#### [WHAT THE TASK REQUIRES]
Within the entries below, how many lines carry the word "KELLYS"? State the number and stop.

#### [RECORDS PROVIDED]
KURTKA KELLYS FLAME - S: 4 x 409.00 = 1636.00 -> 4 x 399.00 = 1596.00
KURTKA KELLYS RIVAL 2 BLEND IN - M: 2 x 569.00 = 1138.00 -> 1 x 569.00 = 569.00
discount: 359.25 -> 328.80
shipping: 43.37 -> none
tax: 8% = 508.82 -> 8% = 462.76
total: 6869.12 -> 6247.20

...

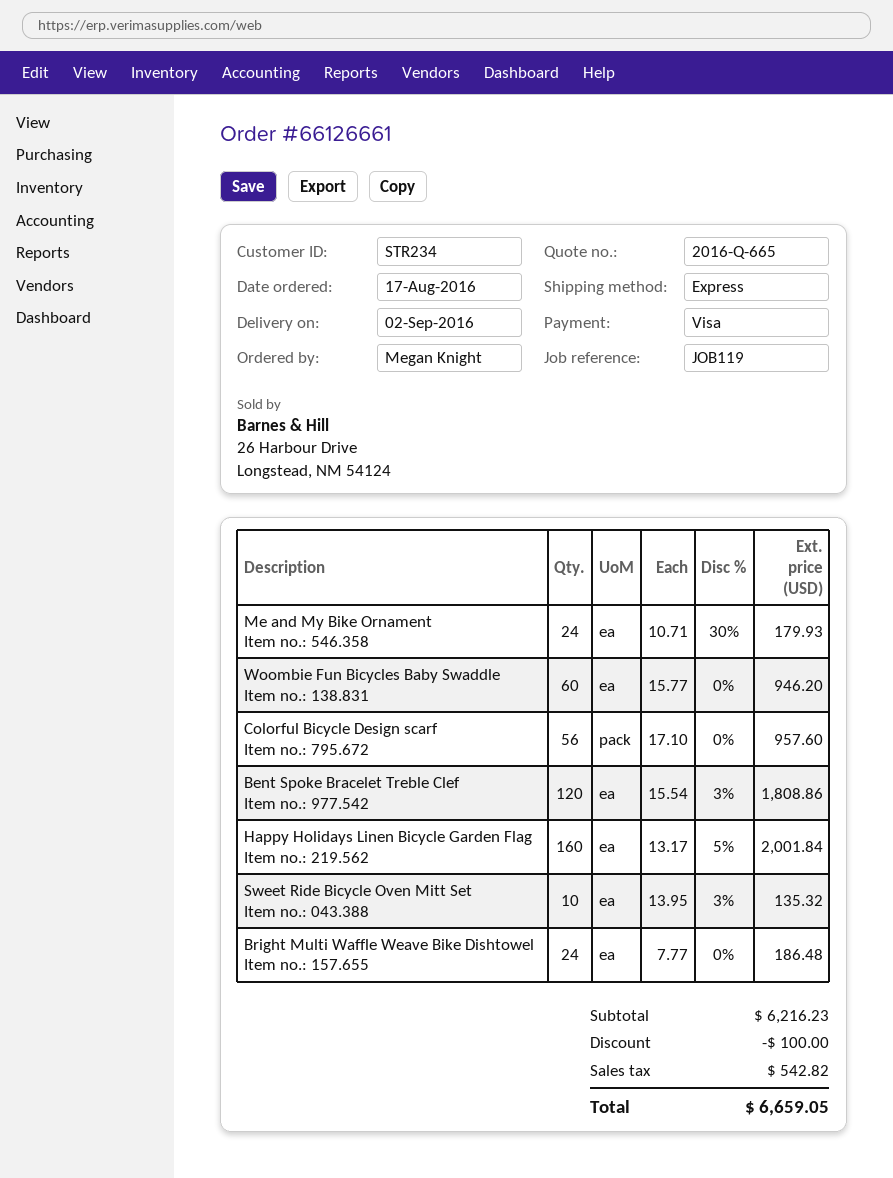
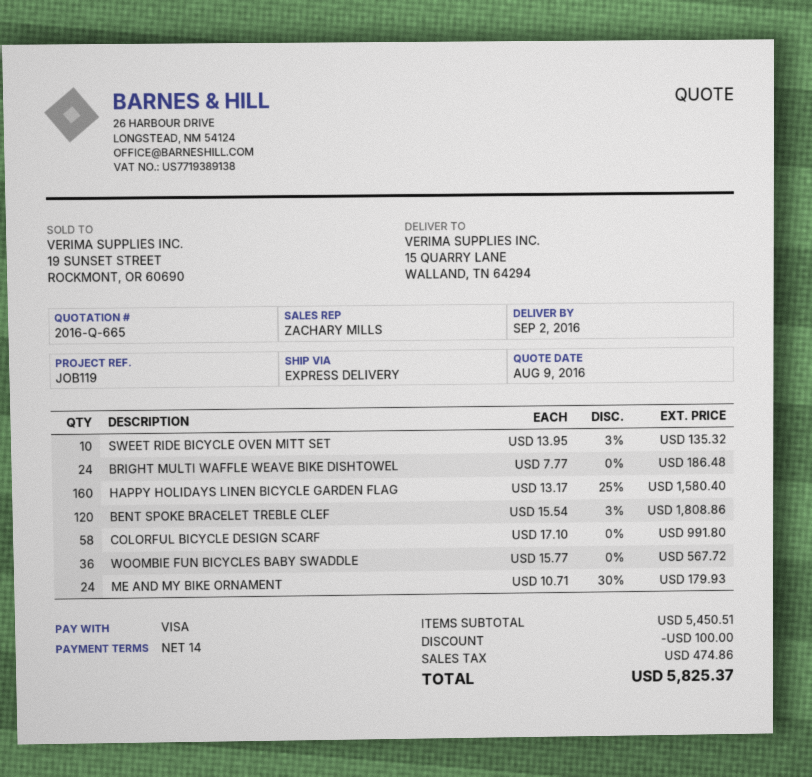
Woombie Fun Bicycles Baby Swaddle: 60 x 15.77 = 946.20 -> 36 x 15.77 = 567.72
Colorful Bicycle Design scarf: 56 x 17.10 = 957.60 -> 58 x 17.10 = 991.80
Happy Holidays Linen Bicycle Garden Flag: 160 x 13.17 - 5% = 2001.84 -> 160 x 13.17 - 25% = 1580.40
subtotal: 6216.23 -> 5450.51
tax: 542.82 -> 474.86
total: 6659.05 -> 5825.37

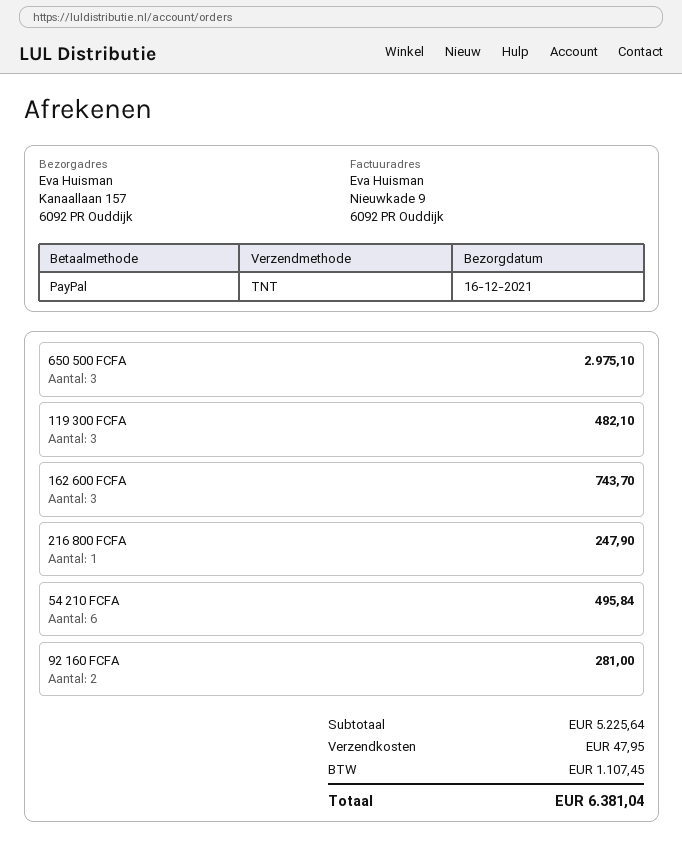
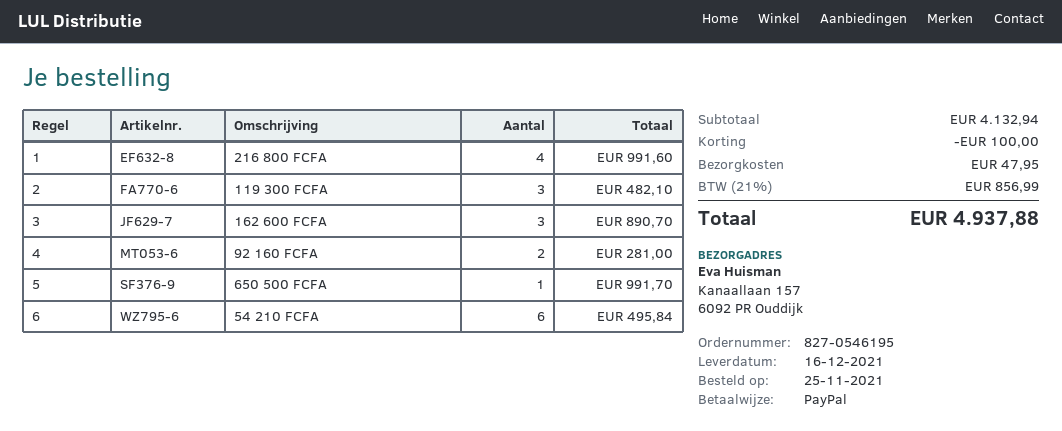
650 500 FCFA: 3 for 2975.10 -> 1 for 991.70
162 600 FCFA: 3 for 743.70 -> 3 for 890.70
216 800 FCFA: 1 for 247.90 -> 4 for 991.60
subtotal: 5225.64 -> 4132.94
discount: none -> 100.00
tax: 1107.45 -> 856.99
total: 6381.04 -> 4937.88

==

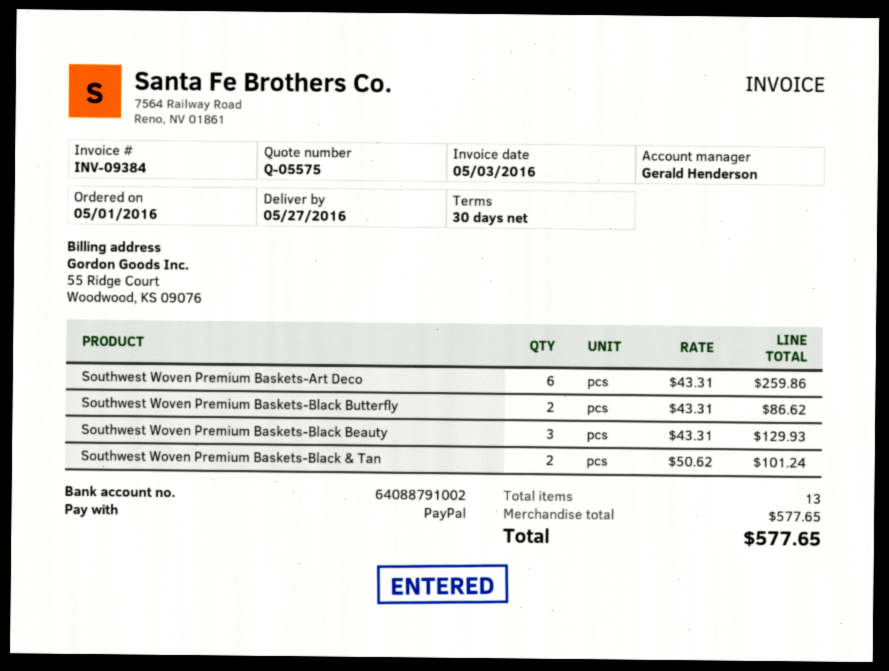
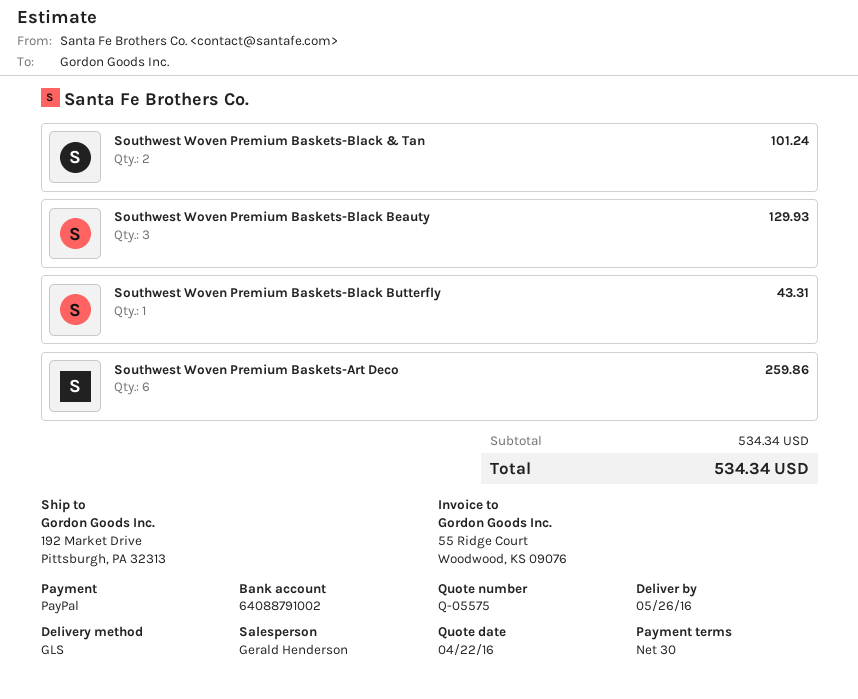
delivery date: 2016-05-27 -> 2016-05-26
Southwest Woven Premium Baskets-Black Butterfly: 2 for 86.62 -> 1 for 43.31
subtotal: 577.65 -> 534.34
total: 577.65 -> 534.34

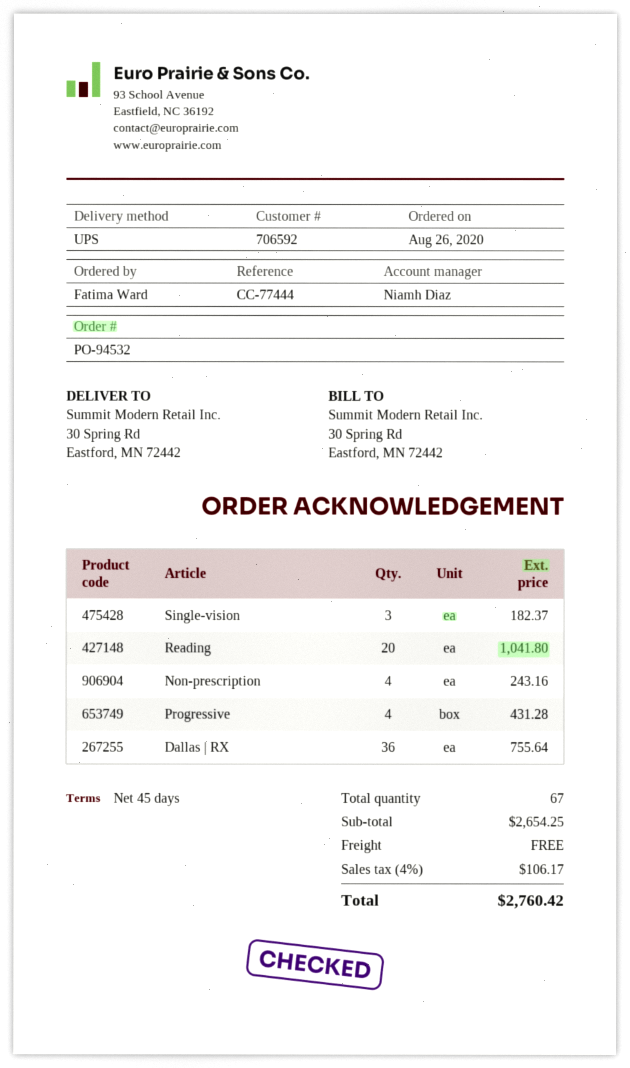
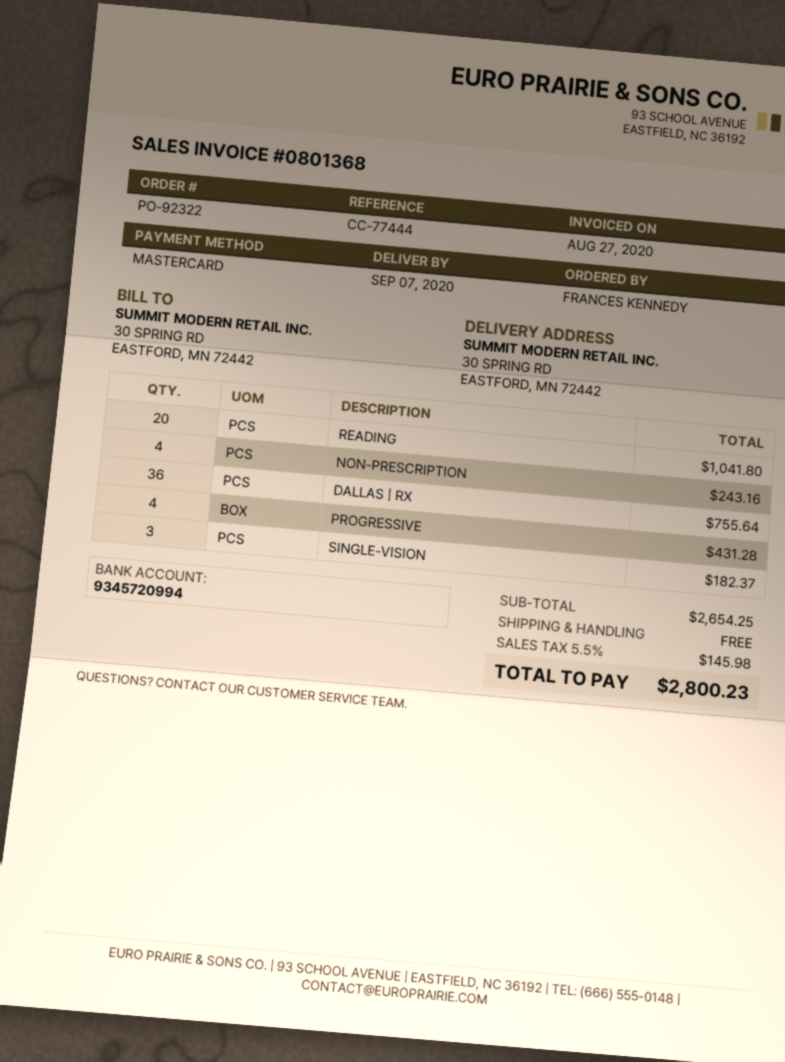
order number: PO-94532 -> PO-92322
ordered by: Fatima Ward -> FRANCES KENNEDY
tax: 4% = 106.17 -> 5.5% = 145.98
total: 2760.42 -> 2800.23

#### [TASK RESULT]
2